Run the simulation with thresholds of 0.1, 0.3, 0.5, and 0.7. Plot the satisfaction rate over time for each threshold on the same axes. At what threshold does the model fail to reach a satisfaction rate above 0.95 within 50 steps?

Asymmetric populations

Modify make_grid so that red agents make up 70% of the occupied cells and blue agents make up 30%. Run the simulation with threshold 0.3 and compare the final satisfaction rate with the balanced case.
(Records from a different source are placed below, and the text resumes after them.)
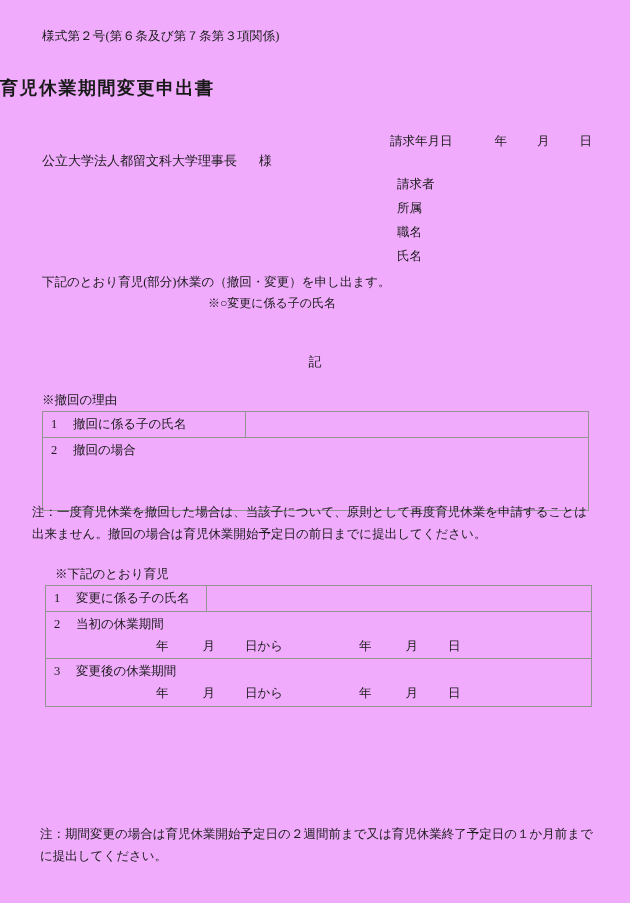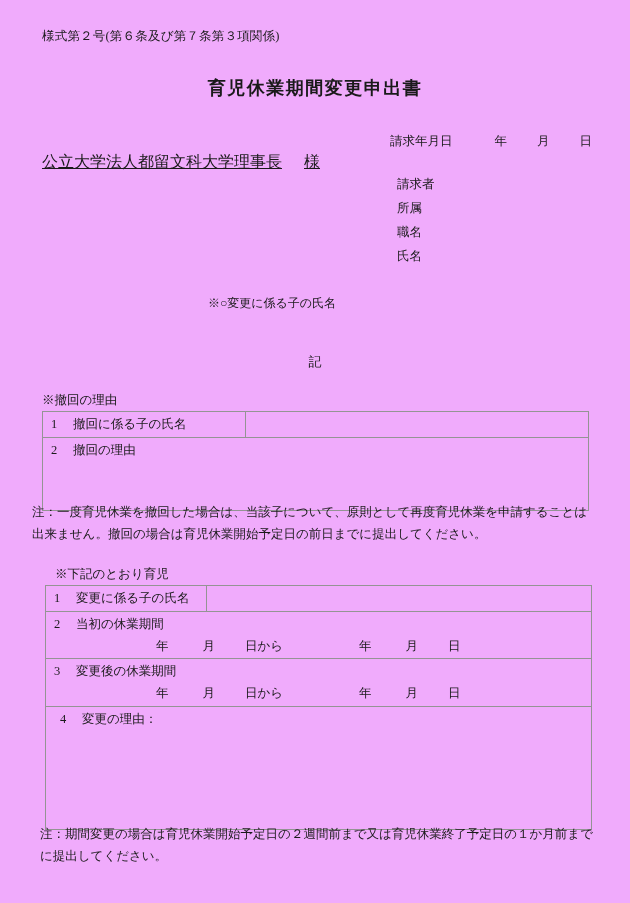--- a/index.html
+++ b/index.html
@@ -35,7 +35,6 @@
     left: 0;
     top: 76px;
     width: 630px;
-    text-align: center;
     font-size: 18px;
     font-weight: bold;
     letter-spacing: 1.5px;

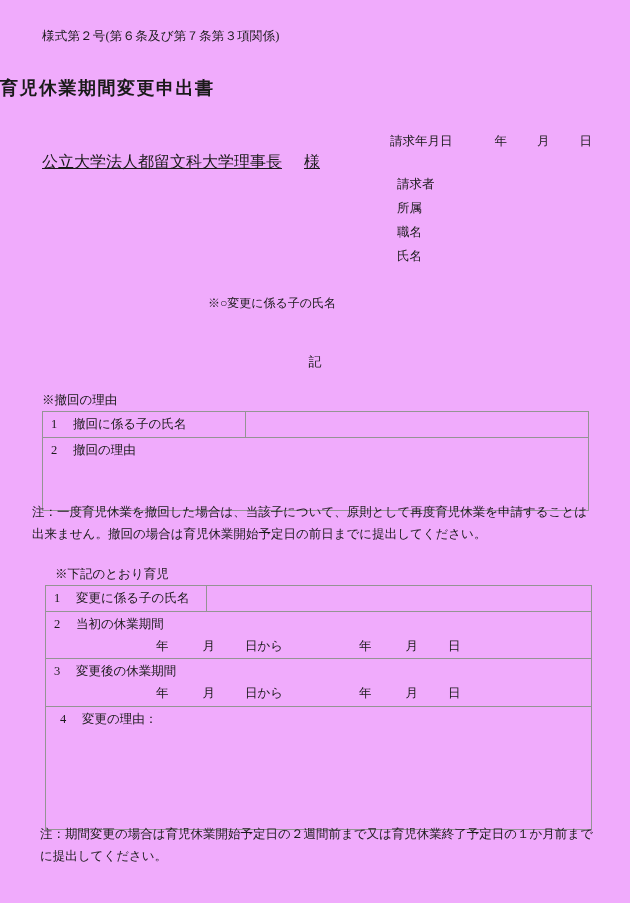--- a/index.html
+++ b/index.html
@@ -58,9 +58,8 @@
     position: absolute;
     left: 42px;
     top: 152px;
-    font-size: 16px;
-    white-space: nowrap;
-    text-decoration: underline;
+    font-size: 13px;
+    white-space: nowrap;
   }
   .addressee .sama { margin-left: 22px; }
 

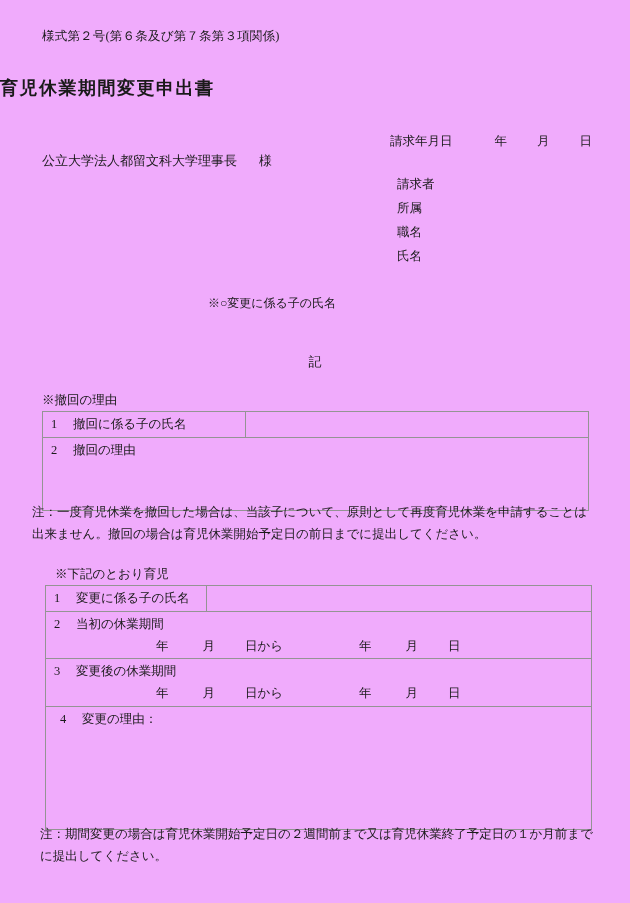--- a/index.html
+++ b/index.html
@@ -181,6 +181,7 @@
     <div>氏名</div>
   </div>
 
+  <div class="statement">下記のとおり育児(部分)休業の（撤回・変更）を申し出ます。</div>
   <div class="statement-note">※○変更に係る子の氏名</div>
 
   <div class="ki">記</div>

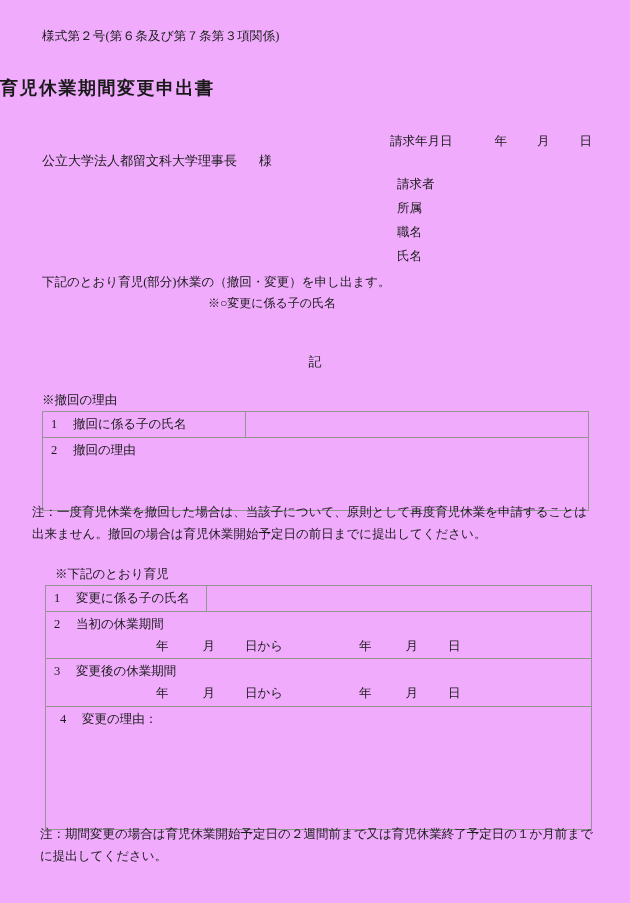--- a/index.html
+++ b/index.html
@@ -207,7 +207,7 @@
       <tr>
         <td colspan="2" style="height:72px">
           <div class="cell-pad">
-            <span class="num">2</span><span>撤回の理由</span>
+            <span class="num">2</span><span>撤回の場合</span>
           </div>
           <div class="blank"></div>
         </td>

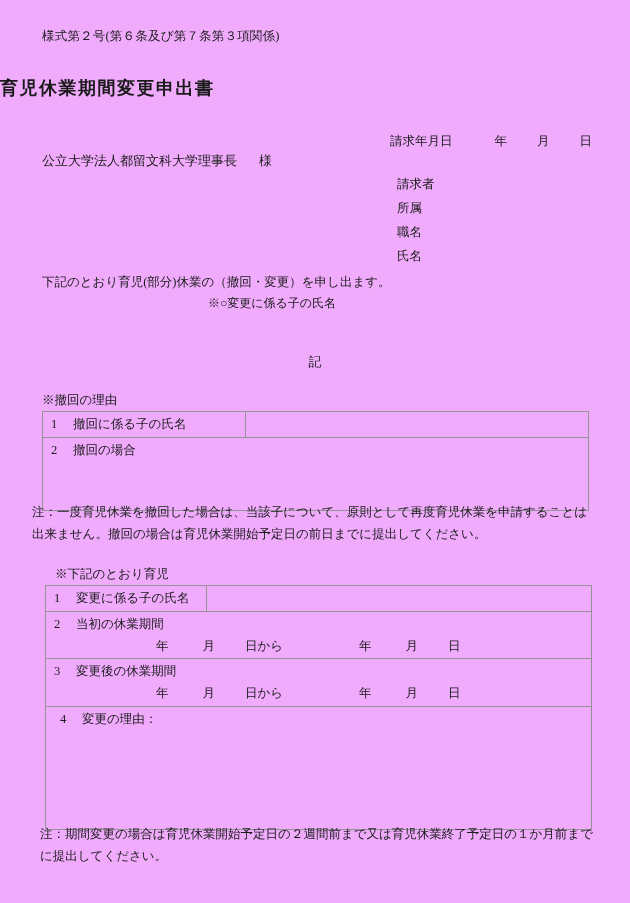--- a/index.html
+++ b/index.html
@@ -251,14 +251,6 @@
           <div class="dates-row"><span class="g1">年</span><span class="g2">月</span><span class="g3">日から</span><span class="g4">年</span><span class="g5">月</span><span>日</span></div>
         </td>
       </tr>
-      <tr>
-        <td colspan="2" style="height:122px">
-          <div class="cell-pad" style="padding-left:14px">
-            <span class="num">4</span><span>変更の理由：</span>
-          </div>
-          <div class="blank"></div>
-        </td>
-      </tr>
     </tbody>
   </table>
Which type ends up more satisfied, and why?

Segregation index

The satisfaction rate measures individual happiness, not the spatial extent of clustering. Implement a mean_cluster_size function that computes the mean size of same-type connected components using scipy.ndimage.label. Plot mean cluster size over time alongside the satisfaction rate.

Convergence detection

Add a converged parameter to run that stops early when fewer than 1% of agents are dissatisfied. How many steps are needed to converge at threshold 0.3 for a 100x100 grid?